Reproduce the records below exactly, leaving out any pictures.

*** Dataset entries Section Begins ***

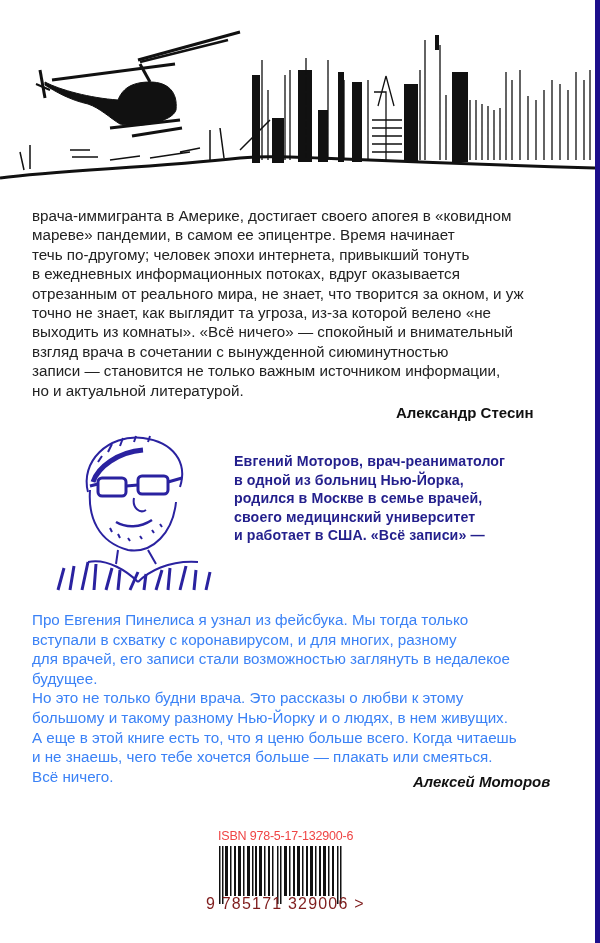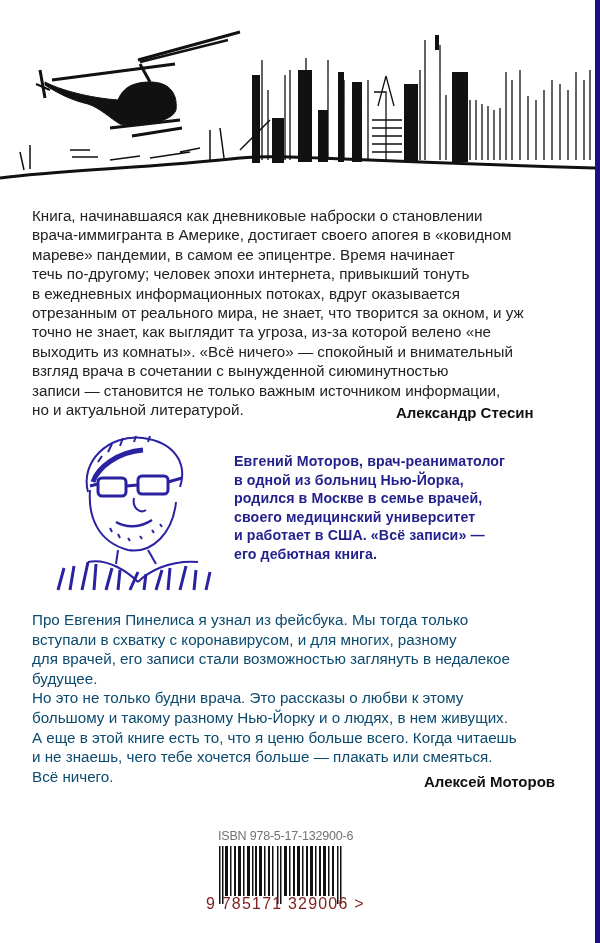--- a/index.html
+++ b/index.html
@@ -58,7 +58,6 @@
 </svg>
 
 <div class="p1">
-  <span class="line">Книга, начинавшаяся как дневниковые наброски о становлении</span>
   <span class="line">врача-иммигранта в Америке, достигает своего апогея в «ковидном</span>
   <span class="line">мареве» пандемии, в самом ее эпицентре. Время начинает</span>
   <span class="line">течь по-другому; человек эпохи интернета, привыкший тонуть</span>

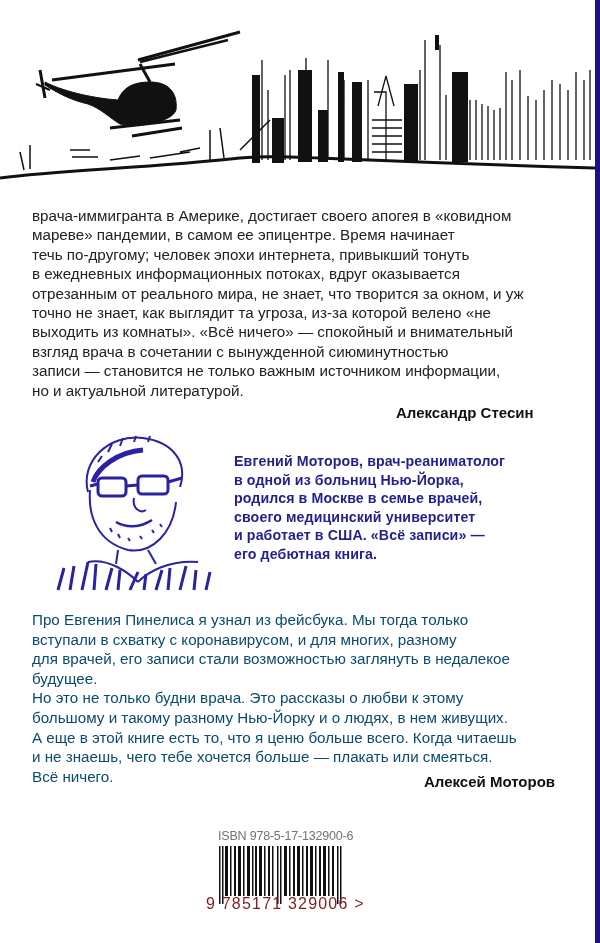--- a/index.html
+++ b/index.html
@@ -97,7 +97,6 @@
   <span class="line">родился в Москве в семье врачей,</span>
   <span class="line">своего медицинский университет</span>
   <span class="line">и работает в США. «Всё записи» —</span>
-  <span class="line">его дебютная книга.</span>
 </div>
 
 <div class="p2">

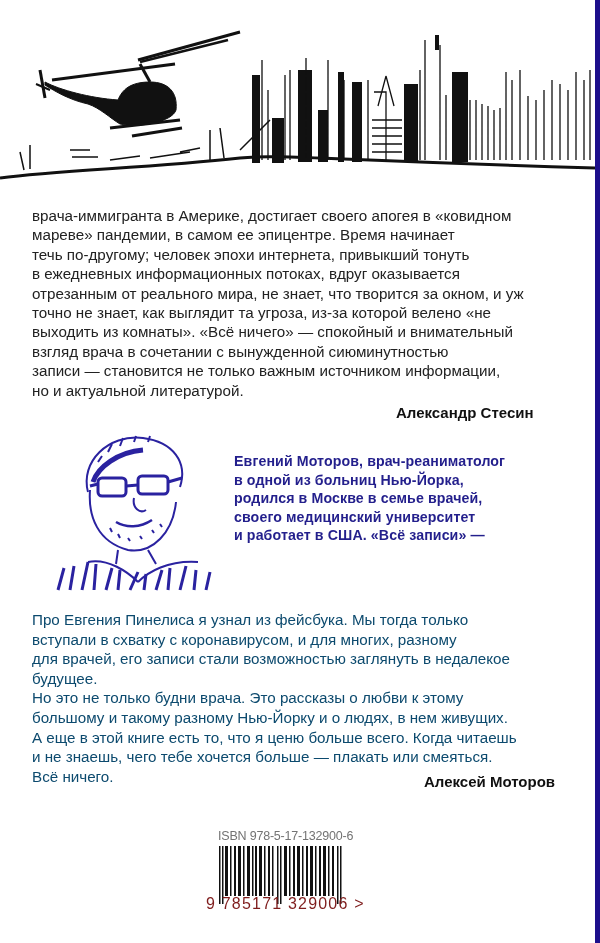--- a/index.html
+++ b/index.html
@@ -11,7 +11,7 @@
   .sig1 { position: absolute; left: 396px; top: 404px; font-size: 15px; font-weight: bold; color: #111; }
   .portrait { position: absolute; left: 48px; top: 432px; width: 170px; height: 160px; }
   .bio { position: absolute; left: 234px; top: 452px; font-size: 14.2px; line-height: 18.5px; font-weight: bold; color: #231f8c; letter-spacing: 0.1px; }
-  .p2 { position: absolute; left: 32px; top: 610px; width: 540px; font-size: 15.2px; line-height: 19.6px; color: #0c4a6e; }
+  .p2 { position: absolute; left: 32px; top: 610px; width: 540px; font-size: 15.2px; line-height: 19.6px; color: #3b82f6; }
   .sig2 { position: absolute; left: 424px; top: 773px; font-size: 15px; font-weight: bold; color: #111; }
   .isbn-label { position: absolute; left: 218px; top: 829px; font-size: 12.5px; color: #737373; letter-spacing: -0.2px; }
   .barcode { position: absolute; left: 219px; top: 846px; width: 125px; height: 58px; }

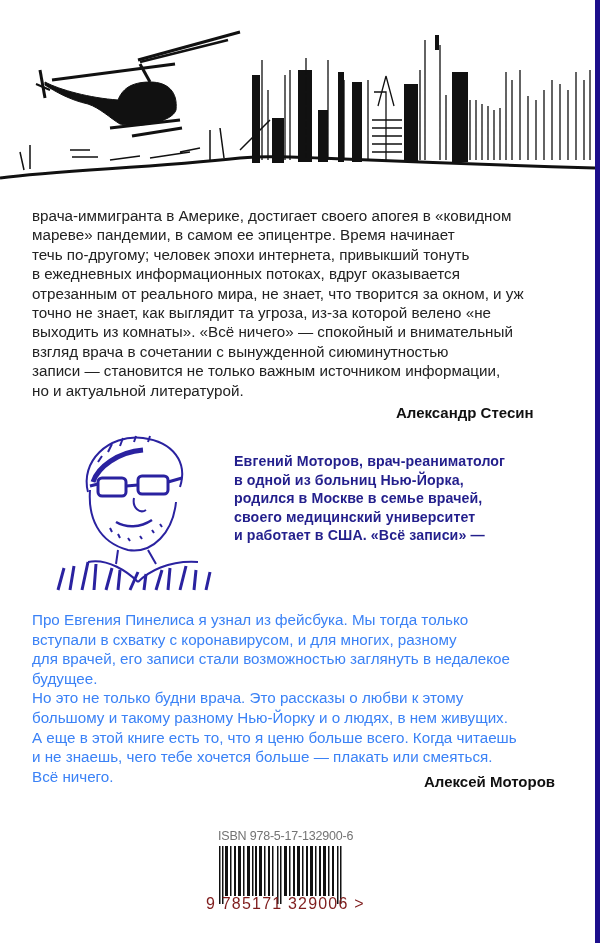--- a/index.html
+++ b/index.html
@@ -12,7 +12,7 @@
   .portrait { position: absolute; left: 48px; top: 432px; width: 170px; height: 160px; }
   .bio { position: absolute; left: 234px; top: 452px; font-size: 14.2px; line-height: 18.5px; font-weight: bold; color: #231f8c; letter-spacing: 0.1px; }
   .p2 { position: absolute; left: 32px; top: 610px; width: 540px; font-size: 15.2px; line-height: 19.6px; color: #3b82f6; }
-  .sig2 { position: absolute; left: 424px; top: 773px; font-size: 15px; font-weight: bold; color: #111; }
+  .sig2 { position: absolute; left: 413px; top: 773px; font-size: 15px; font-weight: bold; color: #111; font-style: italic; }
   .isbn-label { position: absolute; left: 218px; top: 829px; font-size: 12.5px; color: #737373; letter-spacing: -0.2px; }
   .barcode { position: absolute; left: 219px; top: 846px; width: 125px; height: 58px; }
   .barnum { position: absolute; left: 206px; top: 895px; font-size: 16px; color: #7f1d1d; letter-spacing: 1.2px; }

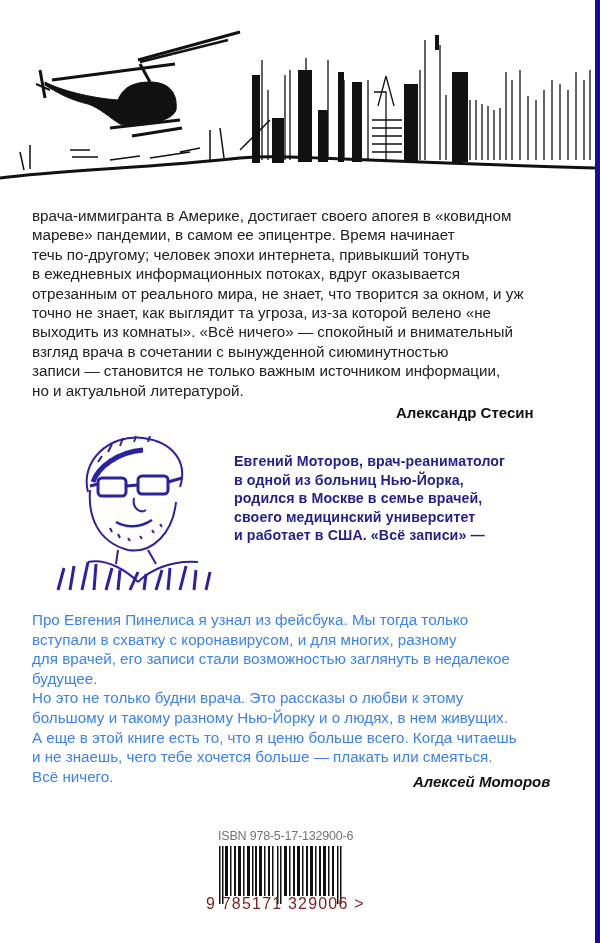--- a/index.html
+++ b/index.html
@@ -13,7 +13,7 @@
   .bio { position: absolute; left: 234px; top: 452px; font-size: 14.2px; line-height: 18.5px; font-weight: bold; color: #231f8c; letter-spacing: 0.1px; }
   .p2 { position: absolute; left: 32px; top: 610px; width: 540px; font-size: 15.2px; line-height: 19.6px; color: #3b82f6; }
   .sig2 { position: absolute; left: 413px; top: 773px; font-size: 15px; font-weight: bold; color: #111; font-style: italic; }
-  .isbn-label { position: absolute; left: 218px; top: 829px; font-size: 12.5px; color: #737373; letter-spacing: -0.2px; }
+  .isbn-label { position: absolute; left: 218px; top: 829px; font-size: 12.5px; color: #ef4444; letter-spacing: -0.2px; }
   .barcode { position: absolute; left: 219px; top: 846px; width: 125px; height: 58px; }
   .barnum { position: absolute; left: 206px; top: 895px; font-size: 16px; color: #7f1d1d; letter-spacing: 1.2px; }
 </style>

*** Dataset entries Section Ends ***

» **Solution to the problem**
--- a/index.html
+++ b/index.html
@@ -58,7 +58,6 @@
 </svg>
 
 <div class="p1">
-  <span class="line">Книга, начинавшаяся как дневниковые наброски о становлении</span>
   <span class="line">врача-иммигранта в Америке, достигает своего апогея в «ковидном</span>
   <span class="line">мареве» пандемии, в самом ее эпицентре. Время начинает</span>
   <span class="line">течь по-другому; человек эпохи интернета, привыкший тонуть</span>

--- a/index.html
+++ b/index.html
@@ -97,7 +97,6 @@
   <span class="line">родился в Москве в семье врачей,</span>
   <span class="line">своего медицинский университет</span>
   <span class="line">и работает в США. «Всё записи» —</span>
-  <span class="line">его дебютная книга.</span>
 </div>
 
 <div class="p2">

--- a/index.html
+++ b/index.html
@@ -11,7 +11,7 @@
   .sig1 { position: absolute; left: 396px; top: 404px; font-size: 15px; font-weight: bold; color: #111; }
   .portrait { position: absolute; left: 48px; top: 432px; width: 170px; height: 160px; }
   .bio { position: absolute; left: 234px; top: 452px; font-size: 14.2px; line-height: 18.5px; font-weight: bold; color: #231f8c; letter-spacing: 0.1px; }
-  .p2 { position: absolute; left: 32px; top: 610px; width: 540px; font-size: 15.2px; line-height: 19.6px; color: #0c4a6e; }
+  .p2 { position: absolute; left: 32px; top: 610px; width: 540px; font-size: 15.2px; line-height: 19.6px; color: #3b82f6; }
   .sig2 { position: absolute; left: 424px; top: 773px; font-size: 15px; font-weight: bold; color: #111; }
   .isbn-label { position: absolute; left: 218px; top: 829px; font-size: 12.5px; color: #737373; letter-spacing: -0.2px; }
   .barcode { position: absolute; left: 219px; top: 846px; width: 125px; height: 58px; }

--- a/index.html
+++ b/index.html
@@ -12,7 +12,7 @@
   .portrait { position: absolute; left: 48px; top: 432px; width: 170px; height: 160px; }
   .bio { position: absolute; left: 234px; top: 452px; font-size: 14.2px; line-height: 18.5px; font-weight: bold; color: #231f8c; letter-spacing: 0.1px; }
   .p2 { position: absolute; left: 32px; top: 610px; width: 540px; font-size: 15.2px; line-height: 19.6px; color: #3b82f6; }
-  .sig2 { position: absolute; left: 424px; top: 773px; font-size: 15px; font-weight: bold; color: #111; }
+  .sig2 { position: absolute; left: 413px; top: 773px; font-size: 15px; font-weight: bold; color: #111; font-style: italic; }
   .isbn-label { position: absolute; left: 218px; top: 829px; font-size: 12.5px; color: #737373; letter-spacing: -0.2px; }
   .barcode { position: absolute; left: 219px; top: 846px; width: 125px; height: 58px; }
   .barnum { position: absolute; left: 206px; top: 895px; font-size: 16px; color: #7f1d1d; letter-spacing: 1.2px; }

--- a/index.html
+++ b/index.html
@@ -13,7 +13,7 @@
   .bio { position: absolute; left: 234px; top: 452px; font-size: 14.2px; line-height: 18.5px; font-weight: bold; color: #231f8c; letter-spacing: 0.1px; }
   .p2 { position: absolute; left: 32px; top: 610px; width: 540px; font-size: 15.2px; line-height: 19.6px; color: #3b82f6; }
   .sig2 { position: absolute; left: 413px; top: 773px; font-size: 15px; font-weight: bold; color: #111; font-style: italic; }
-  .isbn-label { position: absolute; left: 218px; top: 829px; font-size: 12.5px; color: #737373; letter-spacing: -0.2px; }
+  .isbn-label { position: absolute; left: 218px; top: 829px; font-size: 12.5px; color: #ef4444; letter-spacing: -0.2px; }
   .barcode { position: absolute; left: 219px; top: 846px; width: 125px; height: 58px; }
   .barnum { position: absolute; left: 206px; top: 895px; font-size: 16px; color: #7f1d1d; letter-spacing: 1.2px; }
 </style>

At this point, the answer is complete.